EXERCISE REQUIREMENTS: Set down exactly the lines from the one containing "PISA 3471 BEIGE: 4 for 253.52 -> 5 for 316.90" through the end of the records below, both included, and nothing else.

SOURCE DATA:
━━━━━━
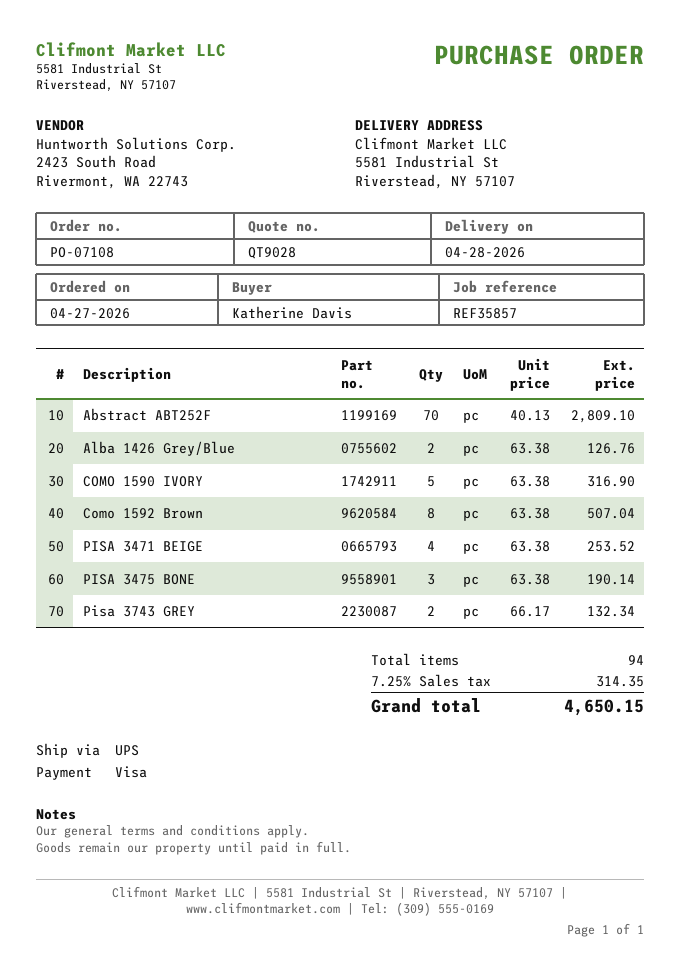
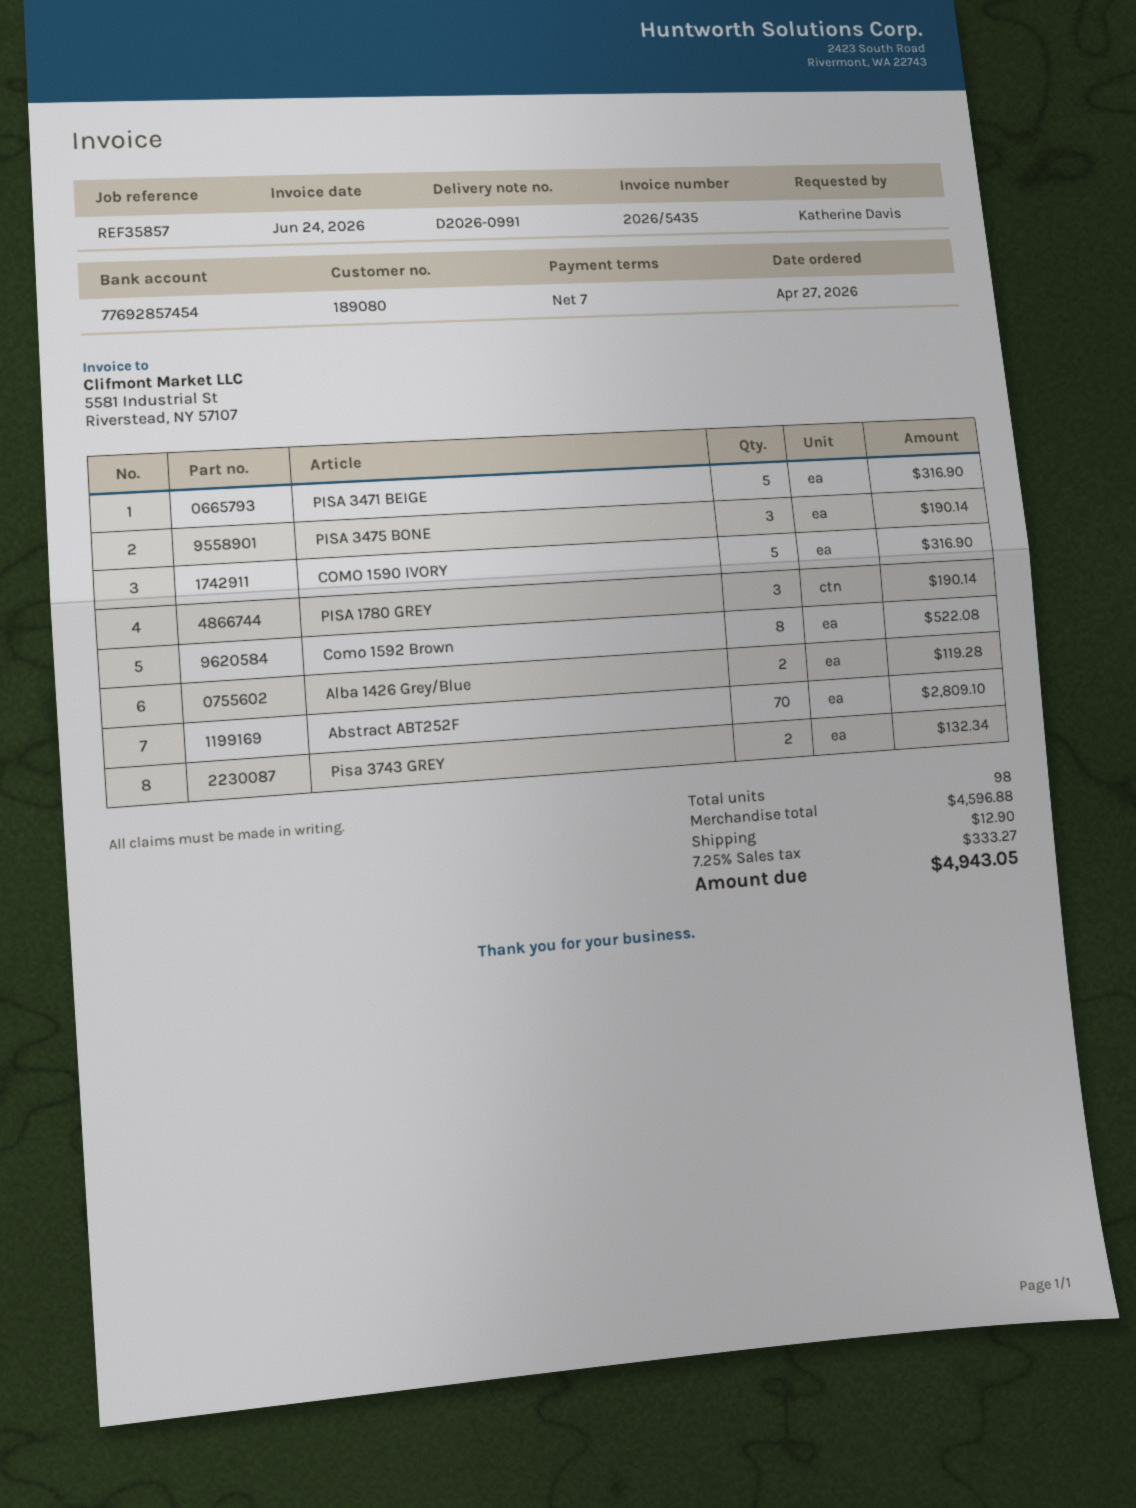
Alba 1426 Grey/Blue: 2 for 126.76 -> 2 for 119.28
Como 1592 Brown: 8 for 507.04 -> 8 for 522.08
PISA 3471 BEIGE: 4 for 253.52 -> 5 for 316.90
PISA 1780 GREY: none -> 3 for 190.14
total quantity: 94 -> 98
shipping: none -> 12.90
tax: 7.25% = 314.35 -> 7.25% = 333.27
total: 4650.15 -> 4943.05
━━━━━━
WRITTEN RESPONSE:
PISA 3471 BEIGE: 4 for 253.52 -> 5 for 316.90
PISA 1780 GREY: none -> 3 for 190.14
total quantity: 94 -> 98
shipping: none -> 12.90
tax: 7.25% = 314.35 -> 7.25% = 333.27
total: 4650.15 -> 4943.05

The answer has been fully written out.